In preparing for my article on Kentucky Route Zero I am reading contemporary southern gothic fiction, and Suttree is the latest on my list. Thoughts:
- I never completely understood why I was reading this – there is no driving plot tension, no looming epiphanic moment, no sense that Suttree will emerge triumphant. And yet at points I could not put this book down. Suttree actively rejects his previous privileged life, and for the most part destroyed his relationship with all those in his previous life including his children (!), but his ability to form bonds with people not of his same socioeconomic milieu made me keep reading.
- McCarthy pulls no punches – the area he lives in (on a houseboat on the Tennessee River) is degraded environmentally as well as in a million other ways, Suttree is at best a bit of an asshole, racial lines are purely maintained, life is violent and disturbing and with not much to redeem us.
- We get no nostalgia, either – this is 1951, after which we as Americans should be celebrating the end of the war and moving into our golden age, but Suttree rejects all that as well.
- But (of course) what struck me was that this novel was actually funny. I go into reading McCarthy thinking that I will be dragged through the worst of humanity, and while that sort of comes true in this novel it also made me chuckle gently to myself multiple times, with humor that was not directed at the inanities of the characters in the novel.
- The narrative voice is dramatically different from the dialogue, which was my first clue that this wasn’t Tortilla Flat and that it was instead someone who is doing more than simply slumming – he has all-out rejected his family.
- At times Suttree drives me crazy because of his reliance on the kindness of strangers: he recovers from beatings and from typhoid fever without paying a dime, and he has two relationships with women that are troubling at best. Again, McCarthy makes sure that we know that Suttree is no hero.
- The language is so beautiful and imaginative, though, that I found myself repeating phrases and admiring McCarthy’s eloquence, and I also found the contrast between the narrative and the dialogue attention-grabbing.
- We get a clue as to what McCarthy’s doing after we are three-fourths of the way through (Suttree is having a conversation with himself):
Of what would you repent?
I spoke with bitterness about my life and I said that I would take my own part against the slander of oblivion and against the monstrous facelessness of it and that I would stand a stone in that very void where all would read my name.
Of that vanity I recant all. (365)
The vanity of insisting that we are here for something more than just muddling through is the vanity that I think all of McCarthy’s fiction wants to recant from. Can’t say that I’m there yet, but I also feel that if this is the vanity at the heart of all southern gothic fiction (which might be his point) then KRZ is definitely not there.

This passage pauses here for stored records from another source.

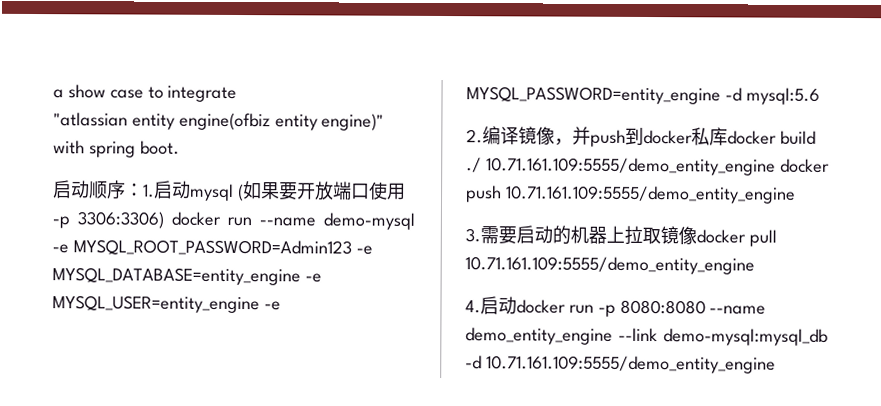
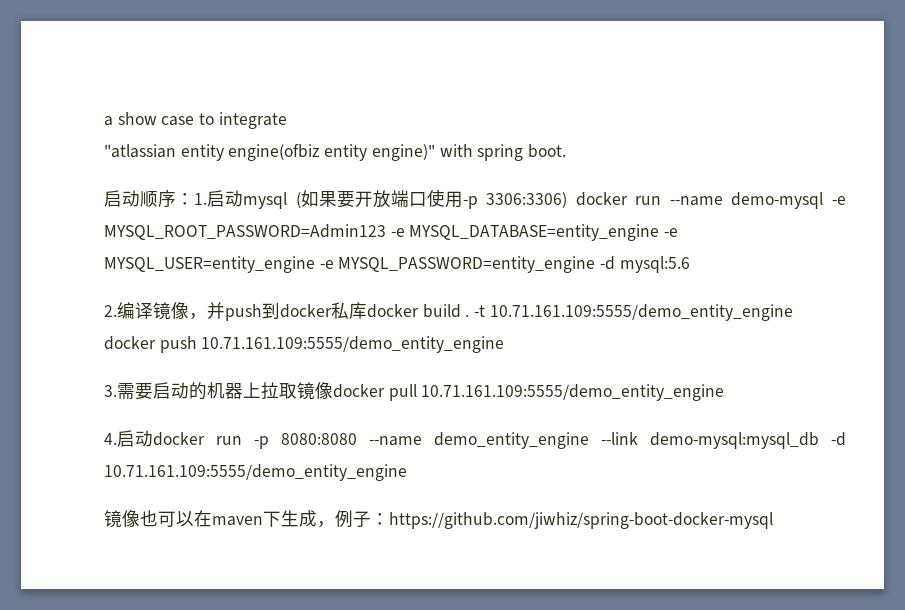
- 2.编译镜像，并push到docker私库docker build ./ 10.71.161.109:5555/demo_entity_engine docker push 10.71.161.109:5555/demo_entity_engine
+ 2.编译镜像，并push到docker私库docker build . -t 10.71.161.109:5555/demo_entity_engine docker push 10.71.161.109:5555/demo_entity_engine
+ 镜像也可以在maven下生成，例子：https://github.com/jiwhiz/spring-boot-docker-mysql

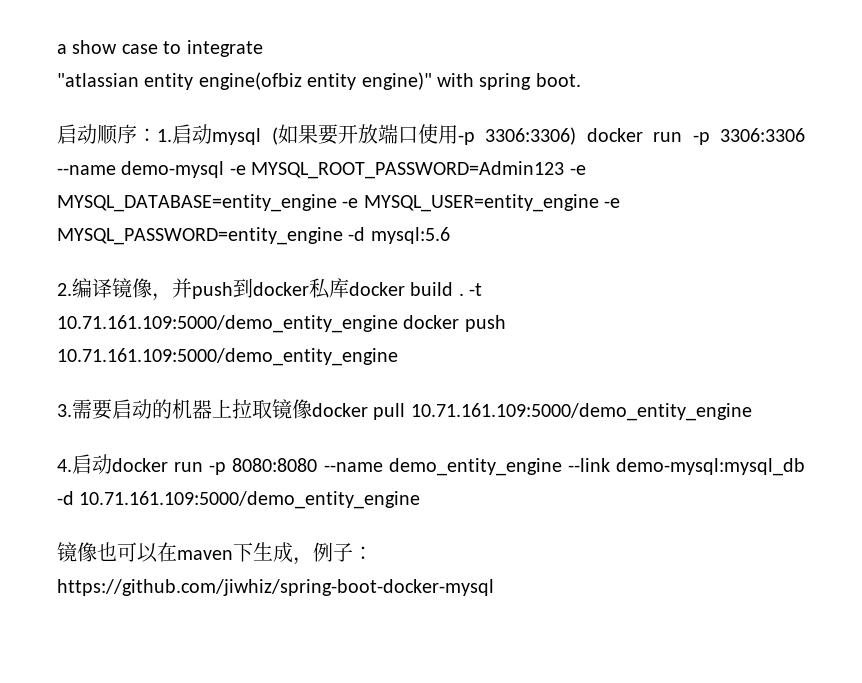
- 启动顺序：1.启动mysql (如果要开放端口使用-p 3306:3306) docker run --name demo-mysql -e MYSQL_ROOT_PASSWORD=Admin123 -e MYSQL_DATABASE=entity_engine -e MYSQL_USER=entity_engine -e MYSQL_PASSWORD=entity_engine -d mysql:5.6
+ 启动顺序：1.启动mysql (如果要开放端口使用-p 3306:3306) docker run -p 3306:3306 --name demo-mysql -e MYSQL_ROOT_PASSWORD=Admin123 -e MYSQL_DATABASE=entity_engine -e MYSQL_USER=entity_engine -e MYSQL_PASSWORD=entity_engine -d mysql:5.6
- -t 10.71.161.109:5555/demo_entity_engine docker push 10.71.161.109:5555/demo_entity_engine
+ -t 10.71.161.109:5000/demo_entity_engine docker push 10.71.161.109:5000/demo_entity_engine
- 3.需要启动的机器上拉取镜像docker pull 10.71.161.109:5555/demo_entity_engine
+ 3.需要启动的机器上拉取镜像docker pull 10.71.161.109:5000/demo_entity_engine
- 4.启动docker run -p 8080:8080 --name demo_entity_engine --link demo-mysql:mysql_db -d 10.71.161.109:5555/demo_entity_engine
+ 4.启动docker run -p 8080:8080 --name demo_entity_engine --link demo-mysql:mysql_db -d 10.71.161.109:5000/demo_entity_engine

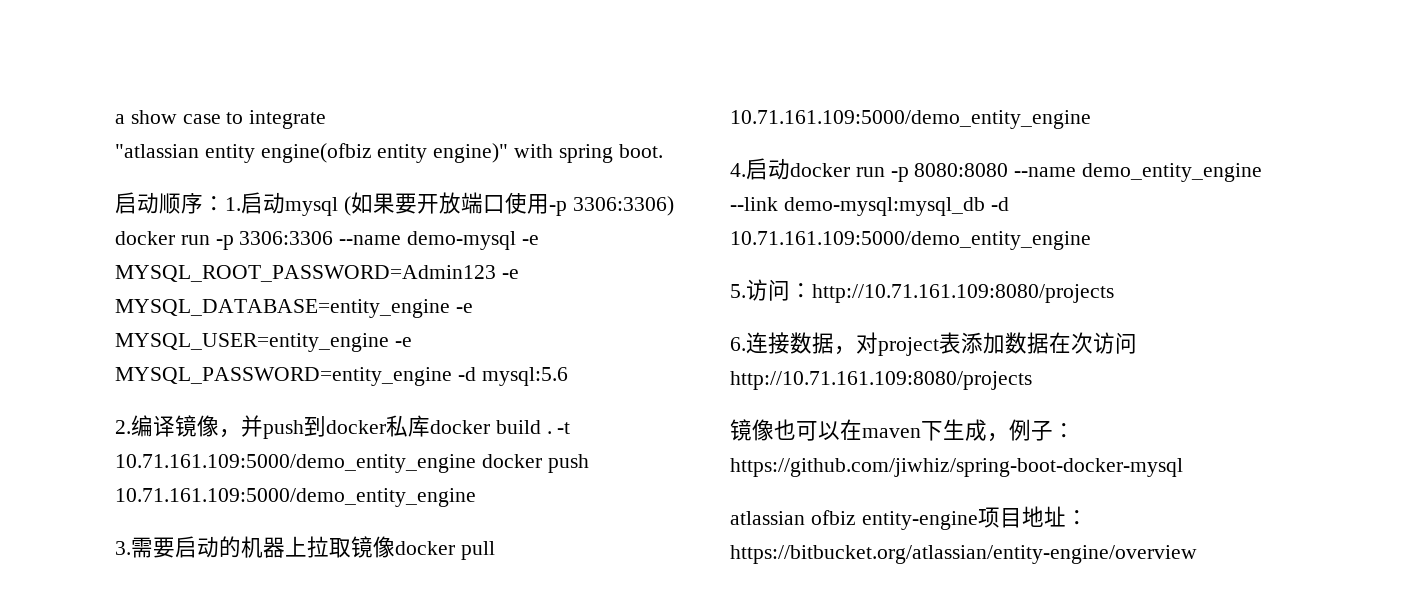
+ 5.访问：http://10.71.161.109:8080/projects
+ 6.连接数据，对project表添加数据在次访问http://10.71.161.109:8080/projects
+ atlassian ofbiz entity-engine项目地址：https://bitbucket.org/atlassian/entity-engine/overview

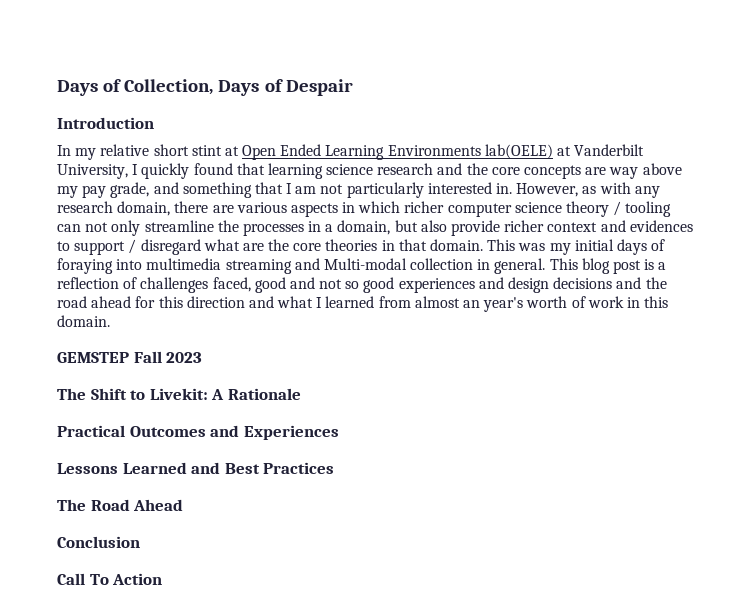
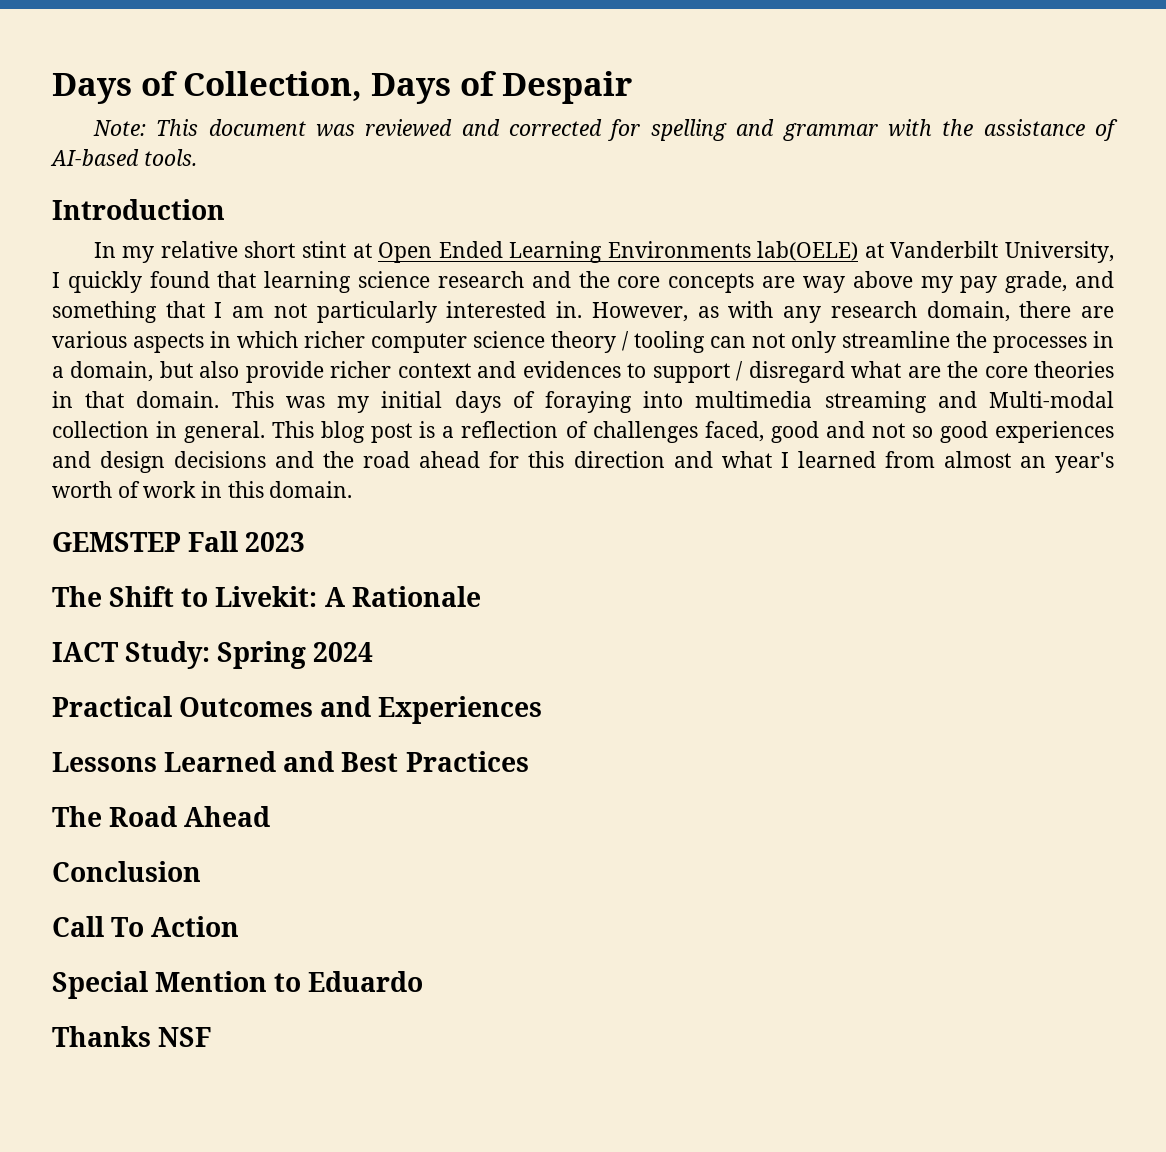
+ Note: This document was reviewed and corrected for spelling and grammar with the assistance of AI-based tools.
+ IACT Study: Spring 2024
+ Special Mention to Eduardo
+ Thanks NSF

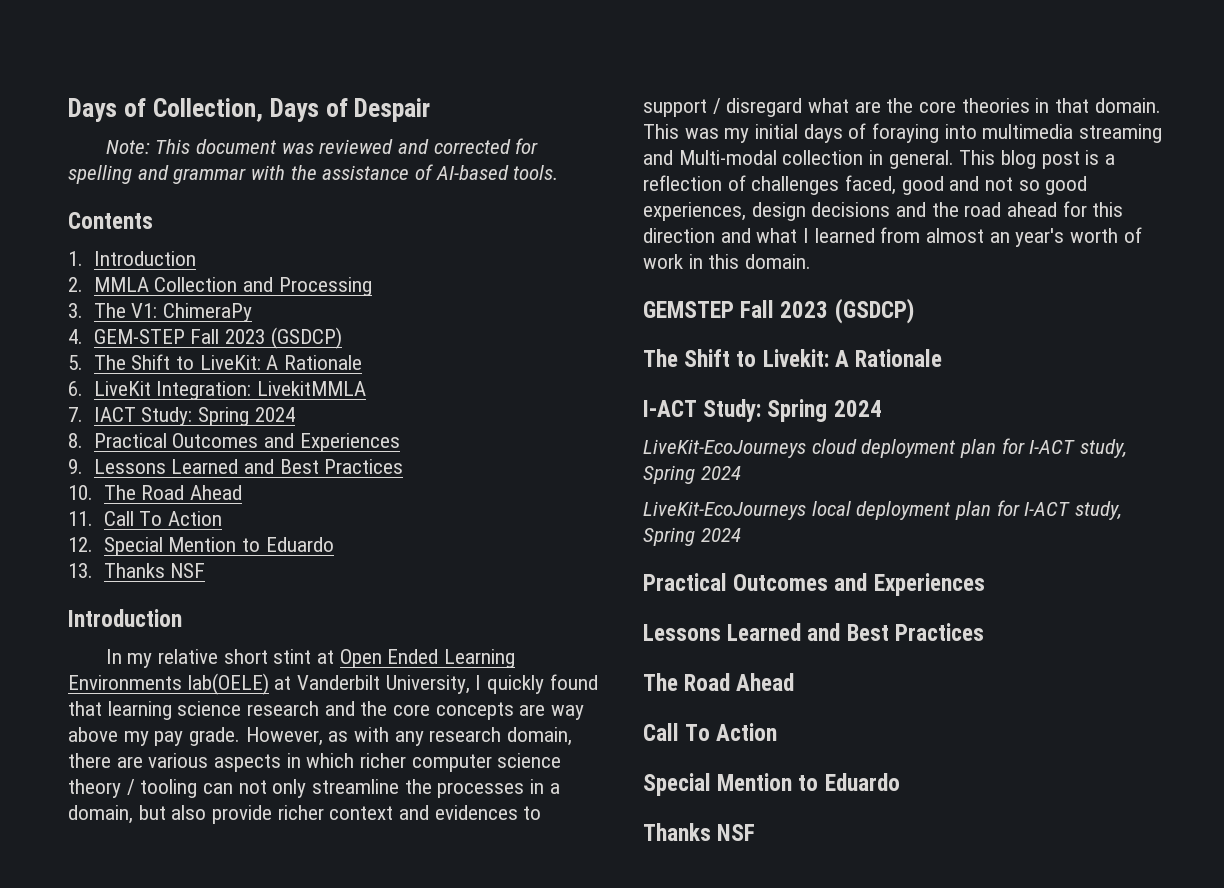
+ Contents
+ 1. Introduction
+ 2. MMLA Collection and Processing
+ 3. The V1: ChimeraPy
+ 4. GEM-STEP Fall 2023 (GSDCP)
+ 5. The Shift to LiveKit: A Rationale
+ 6. LiveKit Integration: LivekitMMLA
+ 7. IACT Study: Spring 2024
+ 8. Practical Outcomes and Experiences
+ 9. Lessons Learned and Best Practices
+ 10. The Road Ahead
+ 11. Call To Action
+ 12. Special Mention to Eduardo
+ 13. Thanks NSF
- In my relative short stint at Open Ended Learning Environments lab(OELE) at Vanderbilt University, I quickly found that learning science research and the core concepts are way above my pay grade, and something that I am not particularly interested in.
+ In my relative short stint at Open Ended Learning Environments lab(OELE) at Vanderbilt University, I quickly found that learning science research and the core concepts are way above my pay grade.
- This blog post is a reflection of challenges faced, good and not so good experiences and design decisions and the road ahead for this direction and what I learned from almost an year's worth of work in this domain.
+ This blog post is a reflection of challenges faced, good and not so good experiences, design decisions and the road ahead for this direction and what I learned from almost an year's worth of work in this domain.
- GEMSTEP Fall 2023
+ GEMSTEP Fall 2023 (GSDCP)
- IACT Study: Spring 2024
+ I-ACT Study: Spring 2024
+ LiveKit-EcoJourneys cloud deployment plan for I-ACT study, Spring 2024
+ LiveKit-EcoJourneys local deployment plan for I-ACT study, Spring 2024
- Conclusion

- Another passage for your consideration (this is the last paragraph of the novel, one that provides a clue as to the fecundity of the narrative voice:
Somewhere in the gray wood by the river is the huntsman and in the brooming corn in the castellated pres of cities. His work lies all wheres and his hounds tire not. I have seen them in a dream, slaverous and wild and their eyes crazed with ravening for souls in this world. Fly them. (422)
Fly them indeed.
- The only part of this novel that a bit self-serving was Suttree’s embrace at the end (after surviving typhoid fever) of all marginalized groups in Knoxville society, even gay men. He has gone out of his way to seek out criminals, drunks,
and other folks he hasn’t associated with. He then seeks out friends in the black community (and I think the novel applauds itself for moving from a broad use of the n word to not using it at all by the end, a mark of Suttree’s own transition I’m guessing). This feels a bit too much like a working class hero schtick, even if Suttree still remains a bit of a scumbag.
- Suttree does all kinds of wild things in his rejection of his family – he goes on a vision quest in the Smokies (which almost kills him); he falls in love with a bipolar hustler woman (who almost kills him); he goes on long drunks and steals cop cars. Each one points to that recanting, I think.